-- Record set follows --
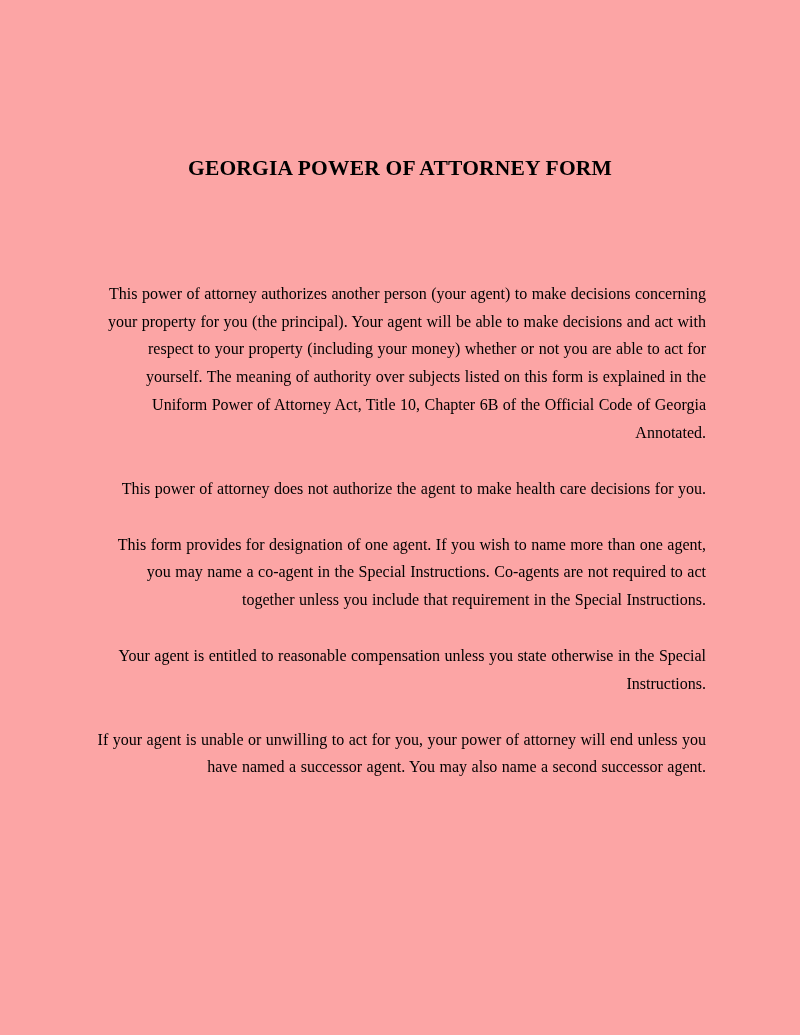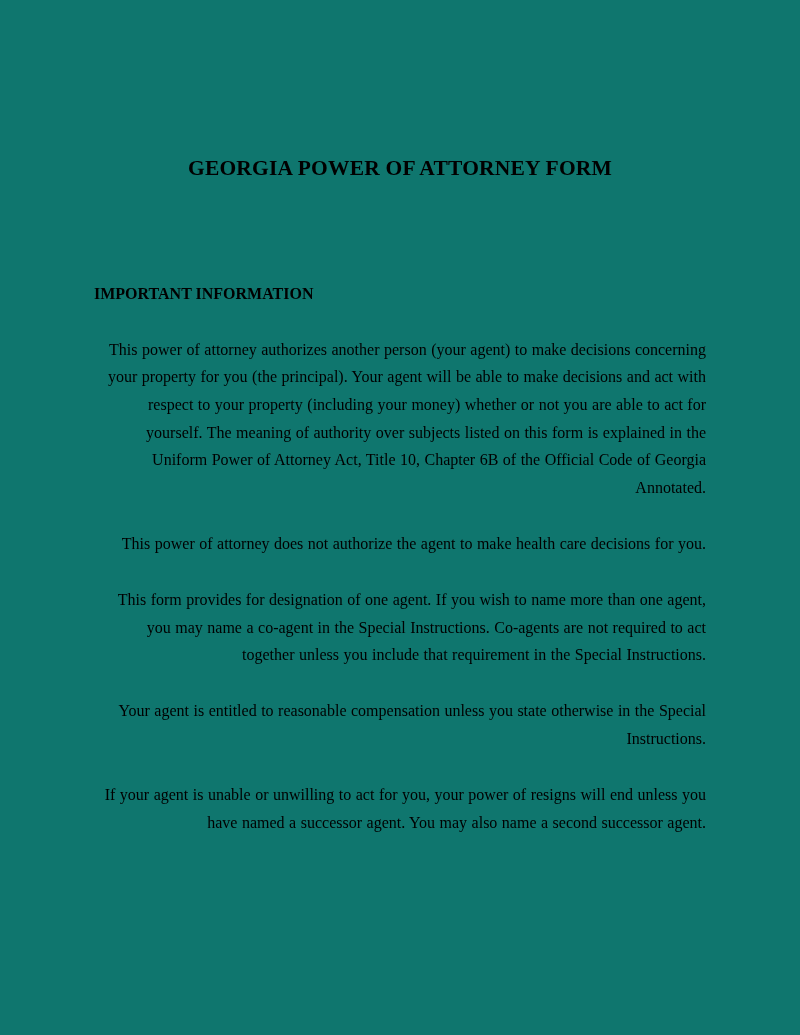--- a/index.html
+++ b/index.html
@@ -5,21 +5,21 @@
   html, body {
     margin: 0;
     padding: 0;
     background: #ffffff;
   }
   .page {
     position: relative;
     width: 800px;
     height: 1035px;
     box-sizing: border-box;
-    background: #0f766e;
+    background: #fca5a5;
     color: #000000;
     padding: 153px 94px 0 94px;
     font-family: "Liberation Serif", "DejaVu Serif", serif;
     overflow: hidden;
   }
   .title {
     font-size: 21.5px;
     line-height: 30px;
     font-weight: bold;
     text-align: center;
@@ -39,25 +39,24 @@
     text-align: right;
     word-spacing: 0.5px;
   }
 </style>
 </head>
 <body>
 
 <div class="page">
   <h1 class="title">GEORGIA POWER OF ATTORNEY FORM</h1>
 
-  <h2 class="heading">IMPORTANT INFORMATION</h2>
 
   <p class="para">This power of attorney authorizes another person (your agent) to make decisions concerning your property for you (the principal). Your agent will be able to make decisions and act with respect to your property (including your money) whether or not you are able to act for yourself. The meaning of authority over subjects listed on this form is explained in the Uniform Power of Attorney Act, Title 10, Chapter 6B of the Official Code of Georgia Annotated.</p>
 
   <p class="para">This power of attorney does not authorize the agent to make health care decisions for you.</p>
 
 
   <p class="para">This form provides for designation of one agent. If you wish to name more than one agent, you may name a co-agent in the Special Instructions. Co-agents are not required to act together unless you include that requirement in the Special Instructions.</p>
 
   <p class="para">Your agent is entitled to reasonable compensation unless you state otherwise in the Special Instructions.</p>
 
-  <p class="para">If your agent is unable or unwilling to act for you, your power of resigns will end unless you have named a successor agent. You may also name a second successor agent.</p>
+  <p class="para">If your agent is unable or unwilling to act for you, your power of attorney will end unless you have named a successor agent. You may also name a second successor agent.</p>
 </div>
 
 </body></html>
-- Record set concluded --
▶ [Work required] Set every record down exactly, omitting pictures.

▶ [Solution to this problem]
--- a/index.html
+++ b/index.html
@@ -5,21 +5,21 @@
   html, body {
     margin: 0;
     padding: 0;
     background: #ffffff;
   }
   .page {
     position: relative;
     width: 800px;
     height: 1035px;
     box-sizing: border-box;
-    background: #0f766e;
+    background: #fca5a5;
     color: #000000;
     padding: 153px 94px 0 94px;
     font-family: "Liberation Serif", "DejaVu Serif", serif;
     overflow: hidden;
   }
   .title {
     font-size: 21.5px;
     line-height: 30px;
     font-weight: bold;
     text-align: center;
@@ -39,25 +39,24 @@
     text-align: right;
     word-spacing: 0.5px;
   }
 </style>
 </head>
 <body>
 
 <div class="page">
   <h1 class="title">GEORGIA POWER OF ATTORNEY FORM</h1>
 
-  <h2 class="heading">IMPORTANT INFORMATION</h2>
 
   <p class="para">This power of attorney authorizes another person (your agent) to make decisions concerning your property for you (the principal). Your agent will be able to make decisions and act with respect to your property (including your money) whether or not you are able to act for yourself. The meaning of authority over subjects listed on this form is explained in the Uniform Power of Attorney Act, Title 10, Chapter 6B of the Official Code of Georgia Annotated.</p>
 
   <p class="para">This power of attorney does not authorize the agent to make health care decisions for you.</p>
 
 
   <p class="para">This form provides for designation of one agent. If you wish to name more than one agent, you may name a co-agent in the Special Instructions. Co-agents are not required to act together unless you include that requirement in the Special Instructions.</p>
 
   <p class="para">Your agent is entitled to reasonable compensation unless you state otherwise in the Special Instructions.</p>
 
-  <p class="para">If your agent is unable or unwilling to act for you, your power of resigns will end unless you have named a successor agent. You may also name a second successor agent.</p>
+  <p class="para">If your agent is unable or unwilling to act for you, your power of attorney will end unless you have named a successor agent. You may also name a second successor agent.</p>
 </div>
 
 </body></html>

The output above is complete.